After a successful series of mergers and cost-cutting measures, the listed financial planning and wealth management firm SFG Australia has positioned itself to benefit from any market recovery.

Despite one of the toughest markets in living memory for businesses of its kind, SFG has eked out a profit increase in the first half of the 2011–12 financial year and announced that it expects to achieve an additional $3.7 million of “annualised savings and synergies” by 2012–13, taking the total to $10.5 million, following “successful re-negotiation of the group’s portfolio administration supply contracts”.

On Monday SFG announced a net profit after tax of $13.6 million, a 5 per cent increase on the previous corresponding period, on a 5 per cent increase in earnings before interest, tax, depreciation and amortisation (EBITDA) and a 2 per cent increase in net operating revenue to $57.8 million.

The company announced a 1c per share dividend, fully franked.

“The essence of the business is that it does really well when confidence is around,” says Tony Fenning, managing director of SFG.

He describes the firm’s clients as having their “hands in their pockets”, and that “we know we have to get our growth from somewhere else for the time being”.

For now, growth is coming from careful cost cutting, re-negotiating arrangements with key suppliers and achieving benefits of scale from acquisition and merger activity.

Cyclical, secular
But growth is difficult to come by in an environment where financial planning businesses are being buffeted by both cyclical and secular factors. Cyclical factors relate to the economy and investment markets; secular factors relate principally to regulatory changes, especially the Future of Financial Advice (FoFA) package, due to start on July 1 this year.

Last week, Plan B – also listed on the ASX – announced it had lifted its stake in MyAdviser from 33 per cent to 93 per cent, making it the majority shareholder, and can drive cost savings through economies of scale and synergies. The managing director of Plan B Group Holdings, Andrew Black, says that being in control of costs is vital during a period when markets are tough and businesses are grappling with extensive legislative and regulatory changes.

“If the cyclical bit fixes itself, then what tends to happen to this business is all good news,” explains Fenning. “You get additional profits purely from markets dropping to the bottom line ahead of analysts’ expectations.

“The only difficulty this time is that you’ve got some secular stuff going on at the same time.”

Figuring FoFA
Foremost among these issues is uncertainty surrounding the Future of Financial Advice (FoFA) changes.
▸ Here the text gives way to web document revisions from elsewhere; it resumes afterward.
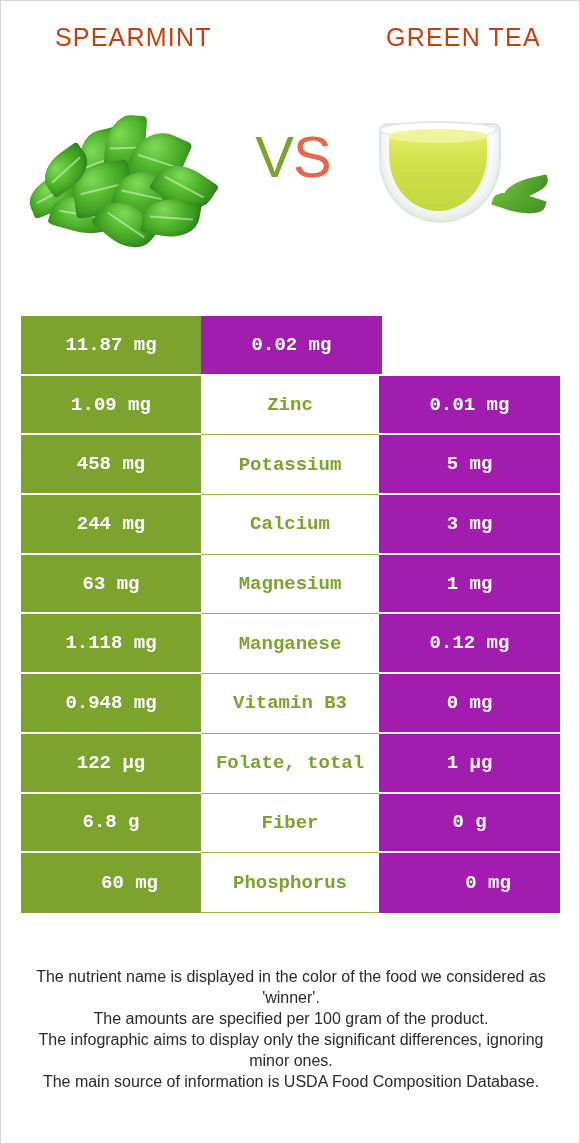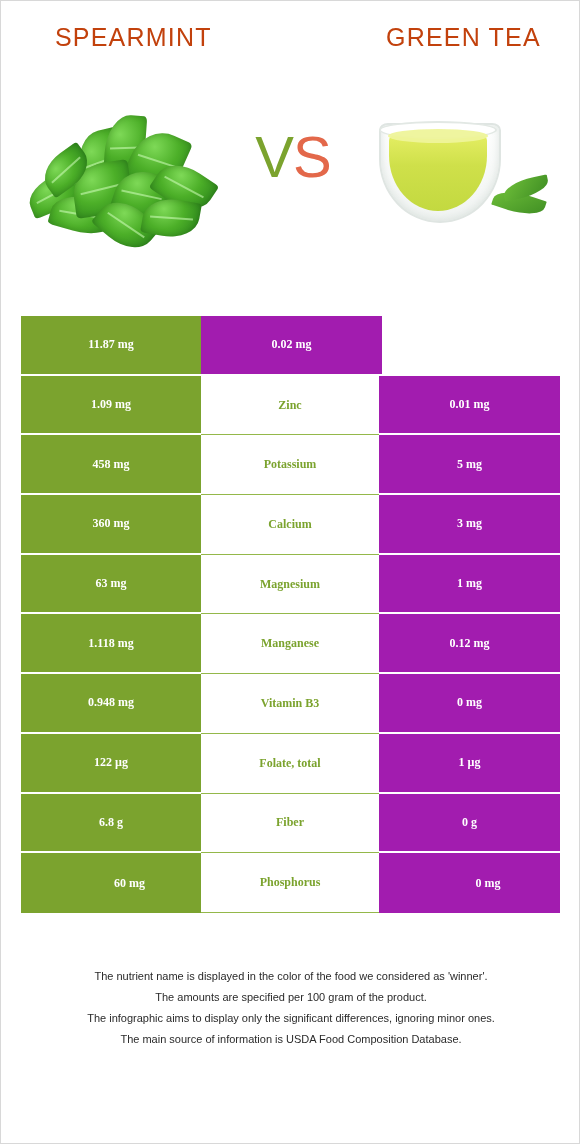--- a/index.html
+++ b/index.html
@@ -167,9 +167,9 @@
     align-items: center;
     justify-content: center;
     box-sizing: border-box;
-    font-size: 12px;
+    font-size: 19px;
     font-weight: 600;
-    font-family: Liberation Serif, serif;
+    font-family: Liberation Mono, monospace;
   }
   .cell-left {
     width: 180px;

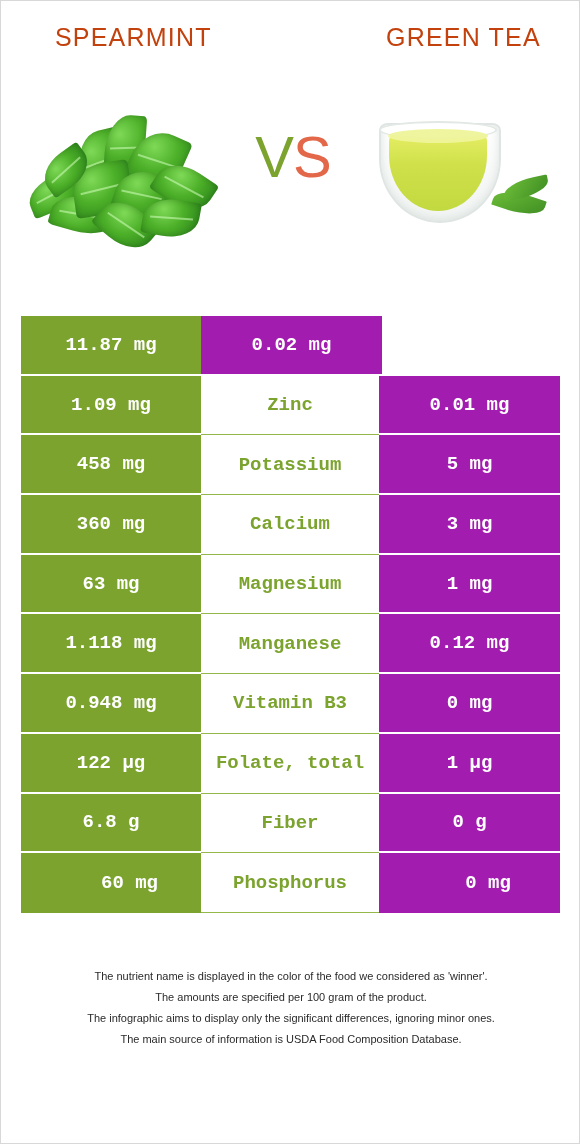--- a/index.html
+++ b/index.html
@@ -273,7 +273,7 @@
     </div>
 
     <div class="row">
-      <div class="cell cell-left">360 mg</div>
+      <div class="cell cell-left">244 mg</div>
       <div class="cell cell-mid">Calcium</div>
       <div class="cell cell-right">3 mg</div>
     </div>

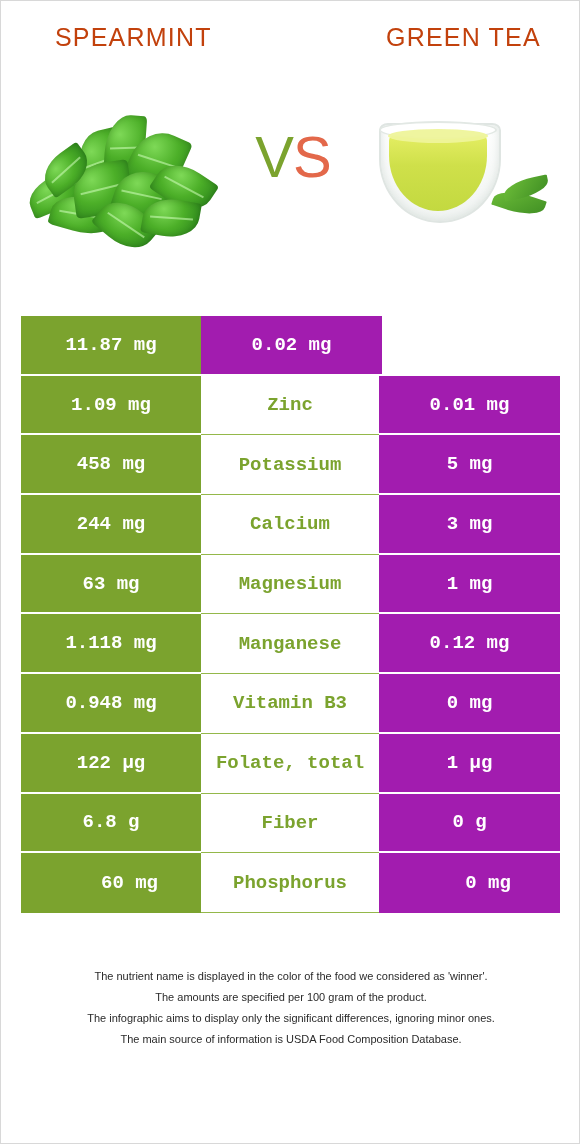--- a/index.html
+++ b/index.html
@@ -201,7 +201,7 @@
     top: 965px;
     width: 524px;
     text-align: center;
-    font-size: 11px;
+    font-size: 16px;
     line-height: 21px;
     color: #2a2a2a;
     font-family: "Liberation Sans", sans-serif;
Fenning says it’s hard to put an accurate figure on it, but the cost to SFG of FoFA so far is in the $1 million to $3 million range.
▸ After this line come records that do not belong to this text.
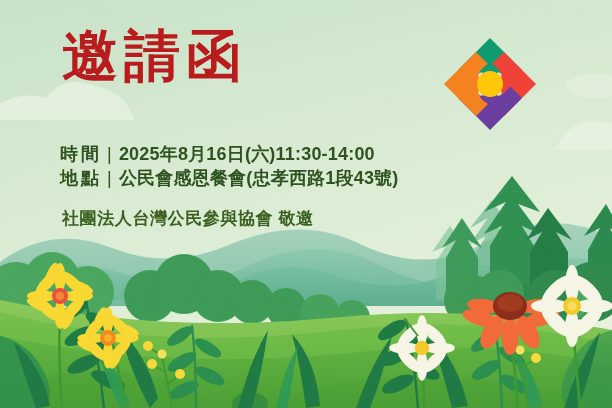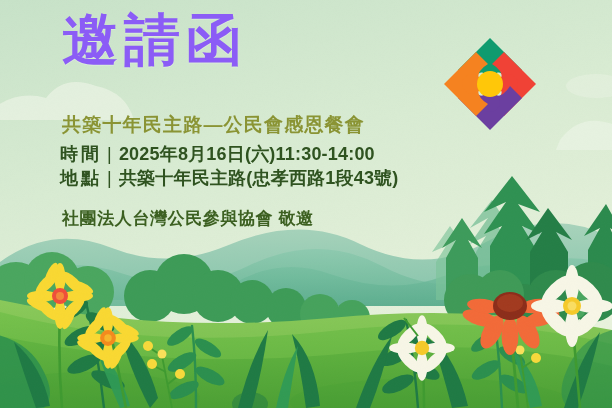--- a/index.html
+++ b/index.html
@@ -31,12 +31,12 @@
   .title {
     position: absolute;
     left: 62px;
-    top: 16px;
-    font-family: Liberation Mono, monospace;
+    top: 28px;
+    font-family: Liberation Sans, sans-serif;
     font-size: 56px;
     font-weight: 700;
     letter-spacing: 6px;
-    color: #8b5cf6;
+    color: #b91c1c;
     line-height: 1;
     text-shadow: 0 1px 0 rgba(255,255,255,0.25);
   }

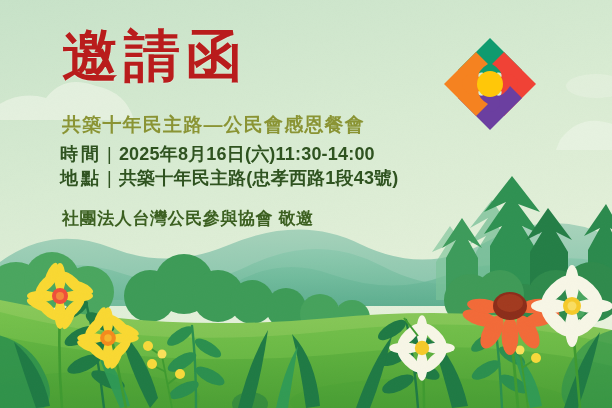--- a/index.html
+++ b/index.html
@@ -413,7 +413,6 @@
   <div class="text-layer">
     <div class="title">邀請函</div>
 
-    <div class="subtitle">共築十年民主路—公民會感恩餐會</div>
 
     <div class="info-line time">
       <span class="lbl">時間</span><span class="sep">|</span><span>2025年8月16日(六)11:30-14:00</span>

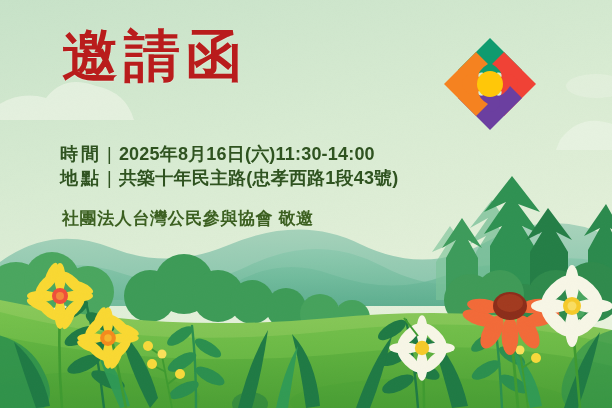--- a/index.html
+++ b/index.html
@@ -419,7 +419,7 @@
     </div>
 
     <div class="info-line place">
-      <span class="lbl">地點</span><span class="sep">|</span><span>共築十年民主路(忠孝西路1段43號)</span>
+      <span class="lbl">地點</span><span class="sep">|</span><span>公民會感恩餐會(忠孝西路1段43號)</span>
     </div>
 
     <div class="signature">社團法人台灣公民參與協會 敬邀</div>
“We’ve been preparing for FoFA for more than two years, from the very first announcements,” he says.

“We’ve been having to scenario plan for it, because it has not been clear up to now what the detailed, important bits of it are.

“When we talk to our main suppliers, who are Westpac and Colonial First State, they still have very different interpretations of what the outcome is gong to be.”

Fenning thinks potential effects range from one extreme – “not having to change very much at all” – to the other: “potentially us having to invest significantly in becoming the trustee and operator of the platform”.

With more than $11 million cash sitting on its balance sheet – and no debt – cash will be used to meet the company’s short-term dividend and small acquisitions, Fenning says. It has the capacity to raise debt should it be needed for larger acquisitions.

As at December 31, 2011, SFG had $10.8 billion of funds under advice, $9.2 billion of funds under administration and $4 billion of funds under management. Its Shadforth and Outlook financial planning businesses had 116 financial planners, and its Western Pacific subsidiary had 37.

“While market conditions are as they are, [those numbers] will be relatively static,” Fenning says.

“But they will grow again on the upswing.”

 

One comment on “How to increase profit in a downturn”
    Jim Stackpool

    Tony Fenning, Sam Gannon, Phil Guest et al at SFG have to be congratulated for pulling together one of the Australia’s greatest amalgamation of professional investment, structural, risk and strategy strategists. Their next quest, whilst continuing to roll-up and amalgamate like-minded businesses, is to prosper and grow on-going profit flow regardless of external market performances and sentiment. The first advice brand that can build prosperity for themselves whilst delivering greater financial certainty for their clients regardless of market performances or legislative changes will set the benchmark for all future financial advice firms.